The baseline about teachers in Christianity is that you can't judge them by what they say, and that's contrary to what I'm saying? I don't get it; can you rephrase, please?
Look at the variety of Christian teachings...some are as varied from each other as Christianity is from Mayan...it isn't the teacher, it is the culture and the interpretters that modify the understanding. Like the story of the blind men and the elephant...each describing a part, each not seeing the whole.
Many Christians think Hinduism to be polytheistic because they have so many gods...
Bordering on contrary, because Jesus and John preached I think that membership in Christ no longer had the same limitations as before Jesus' ministry appeared. These limitations are based upon knowledge and formalities. These are the high and low places of Isaiah 40:4, in which John the Baptist references himself. From my personal perspective it seems like a chaotic message, yet John (and Jesus) were saying that it is faith in God (and not chaos) to recognize that God's spirit moves without our approval and (as in The Wilderness) without warning. The gospels say John faced a lot of testing, dishonor and perhaps abuse for suggesting such a thing, but I think what he said to the Pharisees was not unlike what Wil is saying now about Hindus.
When Jesus said "I am the way, the truth and the life," it incorporated every message about himself, including the one where the high places were going to be made low and the low places high. This is the way, according to Jesus! We would rather make the high places higher and higher - as high as possible! We'd place Hindus down, down at the bottom of the spiritual spectrum, and we'd place someone very knowledgeable about Jesus way, way up in the spectrum. Such a device gives us a good but false feeling that we have obtained a place, built something, or found a cozy resting place for the tabernacle. That just makes sense to us, but Jesus opposed this way of thinking. This also goes against the hard earned lessons of Israel in the wilderness.

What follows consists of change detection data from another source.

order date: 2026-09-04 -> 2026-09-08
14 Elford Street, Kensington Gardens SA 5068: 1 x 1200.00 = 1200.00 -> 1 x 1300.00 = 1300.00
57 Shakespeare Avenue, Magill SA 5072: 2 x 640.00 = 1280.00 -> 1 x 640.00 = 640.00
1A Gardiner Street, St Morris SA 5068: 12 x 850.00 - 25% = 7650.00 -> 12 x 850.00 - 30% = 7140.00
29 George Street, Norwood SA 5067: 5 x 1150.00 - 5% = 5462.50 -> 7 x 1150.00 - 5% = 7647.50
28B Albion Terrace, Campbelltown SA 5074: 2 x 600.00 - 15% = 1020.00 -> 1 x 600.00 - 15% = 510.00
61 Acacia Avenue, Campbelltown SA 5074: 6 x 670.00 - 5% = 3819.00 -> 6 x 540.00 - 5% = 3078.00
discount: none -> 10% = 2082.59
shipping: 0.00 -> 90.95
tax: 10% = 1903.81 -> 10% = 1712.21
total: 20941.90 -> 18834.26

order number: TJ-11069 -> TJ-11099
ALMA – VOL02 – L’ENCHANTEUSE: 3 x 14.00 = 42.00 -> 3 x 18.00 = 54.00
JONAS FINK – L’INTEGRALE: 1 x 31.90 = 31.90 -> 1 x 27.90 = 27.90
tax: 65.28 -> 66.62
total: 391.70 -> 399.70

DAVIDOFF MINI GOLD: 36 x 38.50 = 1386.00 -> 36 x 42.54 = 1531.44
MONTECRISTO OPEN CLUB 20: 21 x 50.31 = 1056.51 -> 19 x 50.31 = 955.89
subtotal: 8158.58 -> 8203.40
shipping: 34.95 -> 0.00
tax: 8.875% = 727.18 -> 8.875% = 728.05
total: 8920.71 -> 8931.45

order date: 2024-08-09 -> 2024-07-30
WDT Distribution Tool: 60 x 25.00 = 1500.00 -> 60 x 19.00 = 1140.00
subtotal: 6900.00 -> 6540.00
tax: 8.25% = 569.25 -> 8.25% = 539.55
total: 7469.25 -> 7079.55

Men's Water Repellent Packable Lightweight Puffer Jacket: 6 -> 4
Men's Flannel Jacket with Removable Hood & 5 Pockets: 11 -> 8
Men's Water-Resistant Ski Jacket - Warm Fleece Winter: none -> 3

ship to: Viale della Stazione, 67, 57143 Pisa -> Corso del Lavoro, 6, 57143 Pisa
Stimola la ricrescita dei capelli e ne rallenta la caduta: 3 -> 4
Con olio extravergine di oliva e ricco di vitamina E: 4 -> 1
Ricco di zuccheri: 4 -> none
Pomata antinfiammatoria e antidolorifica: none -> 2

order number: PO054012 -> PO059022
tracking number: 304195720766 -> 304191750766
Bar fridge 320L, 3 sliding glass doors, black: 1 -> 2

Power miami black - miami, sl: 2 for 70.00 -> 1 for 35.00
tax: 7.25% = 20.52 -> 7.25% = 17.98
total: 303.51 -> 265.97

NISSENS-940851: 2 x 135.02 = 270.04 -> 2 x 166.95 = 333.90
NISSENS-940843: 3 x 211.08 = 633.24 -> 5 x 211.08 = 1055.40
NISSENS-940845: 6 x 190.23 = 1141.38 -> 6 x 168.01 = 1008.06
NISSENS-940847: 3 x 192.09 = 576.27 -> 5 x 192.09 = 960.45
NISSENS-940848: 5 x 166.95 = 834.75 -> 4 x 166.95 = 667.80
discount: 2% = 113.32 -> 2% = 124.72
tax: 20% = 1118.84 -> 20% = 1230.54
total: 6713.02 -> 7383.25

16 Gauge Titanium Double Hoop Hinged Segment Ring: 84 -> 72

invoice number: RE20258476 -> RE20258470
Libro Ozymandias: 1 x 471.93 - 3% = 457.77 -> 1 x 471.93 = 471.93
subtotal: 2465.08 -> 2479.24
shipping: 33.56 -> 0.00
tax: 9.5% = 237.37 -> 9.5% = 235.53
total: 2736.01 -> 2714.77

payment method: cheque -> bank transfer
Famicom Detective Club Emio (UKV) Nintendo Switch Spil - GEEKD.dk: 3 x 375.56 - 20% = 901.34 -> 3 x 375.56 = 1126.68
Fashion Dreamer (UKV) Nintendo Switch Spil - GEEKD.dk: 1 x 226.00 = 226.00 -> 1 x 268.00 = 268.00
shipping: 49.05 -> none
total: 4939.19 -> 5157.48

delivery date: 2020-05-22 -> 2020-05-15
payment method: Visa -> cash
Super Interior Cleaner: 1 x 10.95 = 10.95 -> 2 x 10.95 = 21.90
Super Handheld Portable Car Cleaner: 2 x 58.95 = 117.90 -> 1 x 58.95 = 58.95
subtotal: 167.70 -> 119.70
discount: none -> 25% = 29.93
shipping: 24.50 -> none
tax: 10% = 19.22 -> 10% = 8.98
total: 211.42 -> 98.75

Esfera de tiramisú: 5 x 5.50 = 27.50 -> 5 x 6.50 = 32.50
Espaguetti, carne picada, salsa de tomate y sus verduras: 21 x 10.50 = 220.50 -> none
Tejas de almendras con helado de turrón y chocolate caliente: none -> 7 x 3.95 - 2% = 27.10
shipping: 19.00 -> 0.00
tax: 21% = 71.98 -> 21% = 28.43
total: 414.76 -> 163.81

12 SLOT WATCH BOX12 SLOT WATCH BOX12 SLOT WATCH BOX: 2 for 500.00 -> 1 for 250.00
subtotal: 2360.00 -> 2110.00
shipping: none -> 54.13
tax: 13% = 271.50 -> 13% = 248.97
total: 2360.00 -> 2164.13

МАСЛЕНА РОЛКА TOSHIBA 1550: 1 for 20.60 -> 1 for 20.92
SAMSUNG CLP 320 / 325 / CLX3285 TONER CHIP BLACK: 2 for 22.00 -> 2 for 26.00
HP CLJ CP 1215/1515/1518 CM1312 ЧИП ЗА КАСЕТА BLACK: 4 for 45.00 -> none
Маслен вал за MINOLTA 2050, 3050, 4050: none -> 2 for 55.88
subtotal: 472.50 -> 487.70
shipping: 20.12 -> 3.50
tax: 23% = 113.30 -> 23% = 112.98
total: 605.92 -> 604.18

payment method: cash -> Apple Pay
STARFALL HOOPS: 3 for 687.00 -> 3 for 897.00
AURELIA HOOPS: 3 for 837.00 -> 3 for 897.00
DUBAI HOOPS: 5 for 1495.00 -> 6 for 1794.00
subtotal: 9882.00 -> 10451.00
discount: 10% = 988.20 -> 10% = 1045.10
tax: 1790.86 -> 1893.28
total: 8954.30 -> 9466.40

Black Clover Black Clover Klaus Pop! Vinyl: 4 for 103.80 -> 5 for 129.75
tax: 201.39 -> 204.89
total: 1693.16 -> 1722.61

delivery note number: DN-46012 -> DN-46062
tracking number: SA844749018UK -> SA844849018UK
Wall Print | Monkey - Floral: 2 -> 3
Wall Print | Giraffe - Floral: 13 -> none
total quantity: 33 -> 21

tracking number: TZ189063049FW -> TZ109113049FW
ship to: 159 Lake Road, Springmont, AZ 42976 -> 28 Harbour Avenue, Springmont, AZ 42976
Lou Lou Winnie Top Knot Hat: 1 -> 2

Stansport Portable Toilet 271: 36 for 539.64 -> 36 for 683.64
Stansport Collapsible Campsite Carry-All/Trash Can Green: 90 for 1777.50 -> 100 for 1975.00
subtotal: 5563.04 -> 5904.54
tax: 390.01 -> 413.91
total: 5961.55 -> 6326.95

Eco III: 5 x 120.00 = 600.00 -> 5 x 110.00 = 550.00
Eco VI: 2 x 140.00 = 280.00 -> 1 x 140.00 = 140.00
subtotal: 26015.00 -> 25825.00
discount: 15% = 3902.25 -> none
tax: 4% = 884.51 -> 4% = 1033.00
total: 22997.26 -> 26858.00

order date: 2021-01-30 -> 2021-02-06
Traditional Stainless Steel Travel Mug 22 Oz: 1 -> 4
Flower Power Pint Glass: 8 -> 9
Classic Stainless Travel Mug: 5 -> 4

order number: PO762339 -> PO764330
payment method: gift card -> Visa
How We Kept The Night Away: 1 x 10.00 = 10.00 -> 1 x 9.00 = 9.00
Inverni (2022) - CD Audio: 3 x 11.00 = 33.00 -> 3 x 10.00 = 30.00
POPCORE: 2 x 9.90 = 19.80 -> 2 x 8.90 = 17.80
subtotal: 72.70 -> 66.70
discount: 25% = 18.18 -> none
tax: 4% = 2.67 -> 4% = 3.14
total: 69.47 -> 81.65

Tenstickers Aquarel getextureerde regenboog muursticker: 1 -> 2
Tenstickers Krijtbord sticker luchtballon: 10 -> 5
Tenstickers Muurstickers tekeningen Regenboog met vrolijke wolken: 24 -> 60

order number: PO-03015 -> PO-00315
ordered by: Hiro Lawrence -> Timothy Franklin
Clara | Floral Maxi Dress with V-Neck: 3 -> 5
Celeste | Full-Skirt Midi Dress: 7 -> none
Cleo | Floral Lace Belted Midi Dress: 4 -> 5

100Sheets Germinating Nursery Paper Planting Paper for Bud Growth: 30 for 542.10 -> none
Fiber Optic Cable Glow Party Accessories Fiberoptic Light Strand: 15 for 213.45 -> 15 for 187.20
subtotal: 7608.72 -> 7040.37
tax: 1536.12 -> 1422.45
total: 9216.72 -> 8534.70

I find myself like Nicodemus in the story of Jesus trying to accept what Jesus says about the spirit moving about like the wind. "How can this be?" It seems chaotic, but it is the way Jesus taught.
Ummm, what are you basing this on, Wil? I've been a member of Presbyterian, Baptist, Charasmatic Anglican, Alliance, and non-denominational churches, and the beliefs are all basically the same: one God, Jesus as saviour, Bible as scripture, etc. Do the theological differences between denominations differ as much as, oh, I don't know, perhaps HUMAN SACRIFICE?
If you analogy doesn't hold up, just admit that it doesn't hold up; trying to defend it with vague statements just prolongs the agony.
Now I'm not going there but if I were I'd could argue that the basis of Christianity is HUMAN SACRIFICE...we all it the crucifiction....but I'm not.
But put a Jehovah's Witness, a Mormon, a Catholic, a Methodist, and a Pentacostal in the same room and have them discuss Christianity...
I dare say they'd find more than a few differences and you wouldn't require heat to keep the room warm..
If you wish to feel right it in this regard it is ok with me. I have my beliefs you have yours, I have no problem being in a room with a Mayan or member of Presbyterian, Baptist, Charasmatic Anglican, Alliance, and non-denominational churches. In my discussions with various Hindus, Buddhists, Muslims, Bahai, Jains, Sikhs, Sufis, and Native Americans I find enough common ground to believe that we are all connected thru the same creator...and we all believe our stories...
Now there are some of every belief, Christian or otherwise that believe their denomination, sect, religion are the only ones that have it right and everyone else is going to get their comeuppance...I don't get far in this discussion with them, as discussion is only a oneway street in their beleif system, either I conform to it or else.